Маруська показала на мальчиков, но татарский мальчик к этому моменту уже убежал, а вот Вася остался стоять с лопаткой в руке.
– Это он! – сказала Маруська, ловко соскочила с дедовских рук и побежала к песочнице, чтобы забрать свою одежду.
– Это ты сделал? – спросил Юлий К. Зритель.
– Она пайцзу Чингисхана украла, – ответил Вася.
– Ты срывал с девушки одежды? – Надо сказать, что Юлий К. Зритель был несколько смущен, потому что не ожидал, что насильник так молод.
– Ты как ее раздел? – спросил Зритель.
– Захотел и раздел, – сказал мальчик.
Ю.К. рассмеялся – он еще не встречал таких наглых мальчиков.
– А ну, покажи, – попросил он добродушно.
Хотя знал заранее, что сейчас мальчишка будет разоблачен и он с наслаждением возьмет его за ухо, повернет ухо между пальцами и сделает мальчишке так больно, что тот завизжит на весь двор.
– Что показать?
– Раздень.
– Кого, дяденька?
И тут Зритель увидел Райку Лаубазанц, которая в тот момент в отвратительном настроении и состоянии смятенных чувств возвращалась от негра Иванова и думала о том, что жизнь не удалась, потому что туфли из кожи игуанодона достались Ане Бермудской.
Она заметила, что у песочницы стоит лысый Зритель, виновник всех ее несчастий, потому что именно он снабжал Аньку Бермудскую неправедными бабками, клейма на ней ставить негде, и по его наводке она купила заветные туфли, хотя Раиса пошла на такие унижения, что трудно представить. Но ведь Раиса молодая и красивая, а кто эта Аня? Тумба непричесанная, попрыгунчик резиновый, и что в ней некоторые мужики находят?
А лысый Зритель смотрел на Раису взглядом городского козла и мечтал о ее теле.

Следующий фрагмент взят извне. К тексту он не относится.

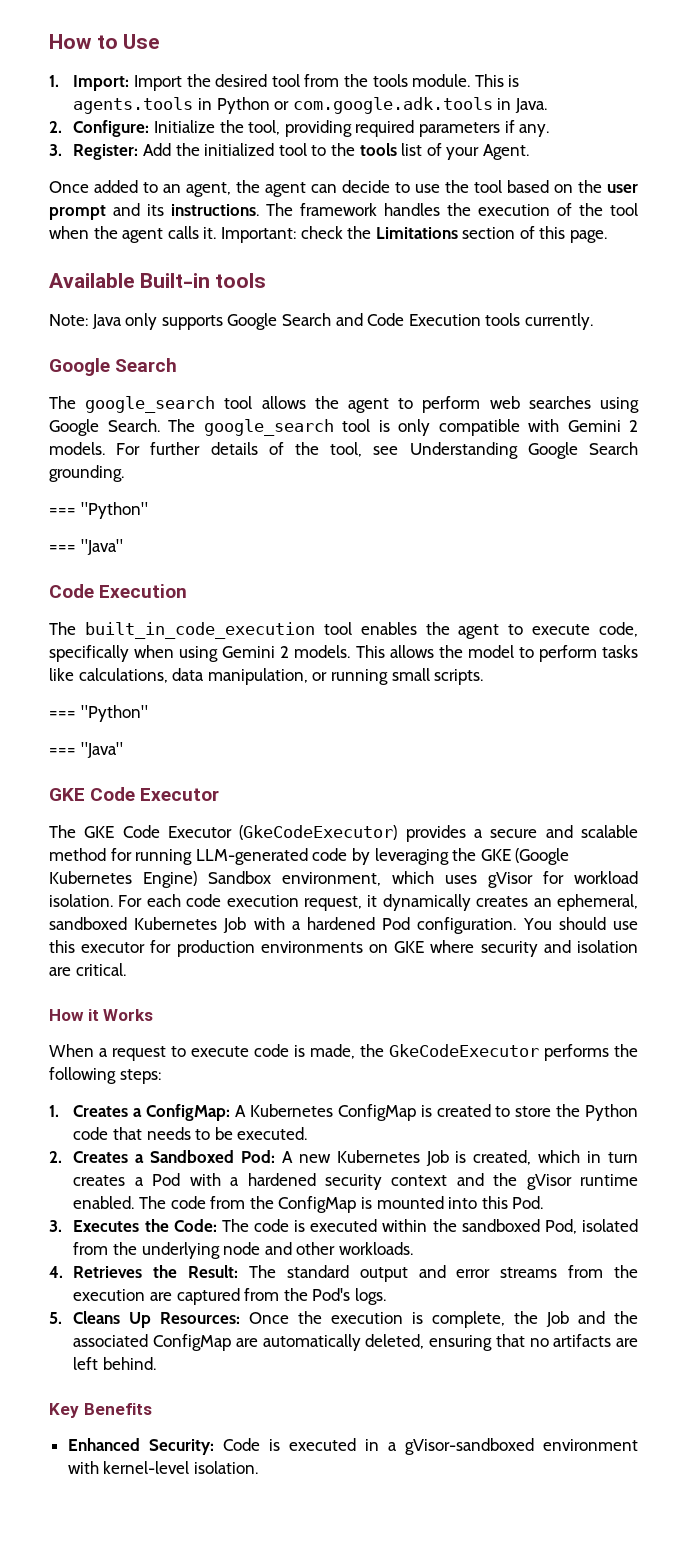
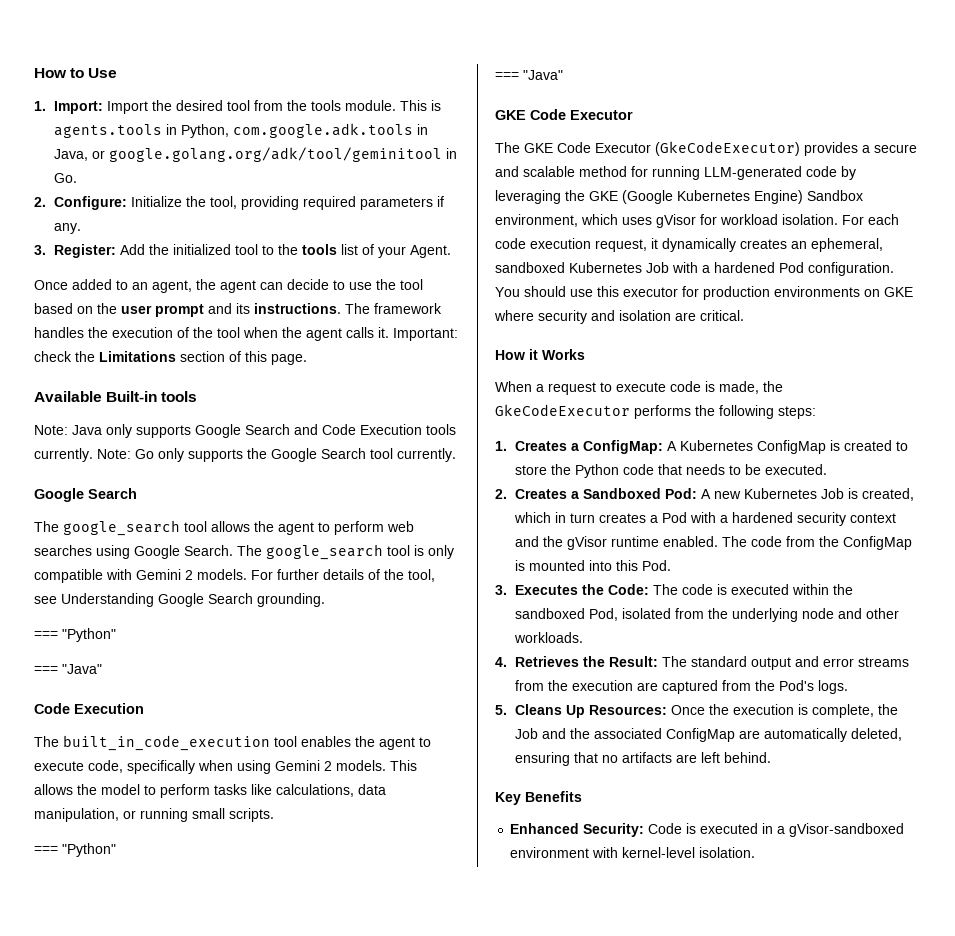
- This is agents.tools in Python or com.google.adk.tools in Java.
+ This is agents.tools in Python, com.google.adk.tools in Java, or google.golang.org/adk/tool/geminitool in Go.
+ Note: Go only supports the Google Search tool currently.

– А ну, покажи, – приказал Ю.К. мальчику Васе. – А ну, покажи, как ты девочек обнажаешь, ты меня понял?
– Как не понять? – отозвался мальчик и нахмурился.
И в этот момент, прямо на ходу, легкое и недлинное платье соскочило с пышного Раискиного плеча и прислонилось к земле. А затем за платьем последовал бюстгальтер телесного цвета с блестками, кружевные трусики-невидимки и наконец колготки – последнее было совсем невероятно.
Раиска сразу догадалась, чья это грязная работа!
– Держи развратника! – завопила она по-кухонному.
И тут же осеклась, потому что ослепительно сияло солнышко, пели воробьи, бабушки гуляли с внучатами, а на фоне этого великолепия Раиса Лаубазанц стояла посреди двора абсолютно нагишом.
Ноги понесли Зрителя вперед, но Раису этот старый козел, конечно, не догнал, только успел полюбоваться ею с тыла. А Вася побежал домой, где и подвергся справедливому наказанию.
Мама выпорола Васю ремешком от синей юбки.
А потом посоветовалась с соседкой Мартой Ильиничной и повела его к доктору.
Но, конечно же, не в районную поликлинику, где отсидишь в очереди, а потом даже лекарств хороших не посоветуют, а к знакомому доктору, которого ей посоветовала Ксения Удалова, к профессору с ихнего двора, Льву Христофоровичу.
Тамара вымыла сыну уши – вдруг доктор туда заглянет, а там безобразие. Потом ногти подстригла, причесала, напугала ребенка до полусмерти, он уже чувствовал, что от доктора живыми не уходят.
В новых штанишках и начищенных ботинках Вася был похож на ребенка из хорошей семьи.
Льва Христофоровича предупредили, что приведут ребенка с редкой болезнью. Он, конечно же, не практиковал и не собирался этого делать, но соседи просят – разве откажешься посмотреть мальчишку?
Мальчик робел, мамаша краснела, потому что подозревала у своего малыша некую неприличную болезнь, с которой из нормальной поликлиники тут же отправят в какой-нибудь лепрозорий.
Конечно, Ксения Удалова была тут как тут. Всех подбадривала и устраивала счастье, хотя толком не понимала, в чем провинился мальчик.
– Сделай чего-нибудь, – велела Тамара.
Сын робел, прятал взгляд и переминался с ножки на ножку. Не знал он за собой никаких прегрешений.
– И в чем же выражаются симптомы? – спросил Минц у матери.
– Он ее раздел... и в солдатики играл.
– Точнее.
– Вася, покажи дяде доктору, – взмолилась Тамара. – Покажи, как ты в солдатики играешь.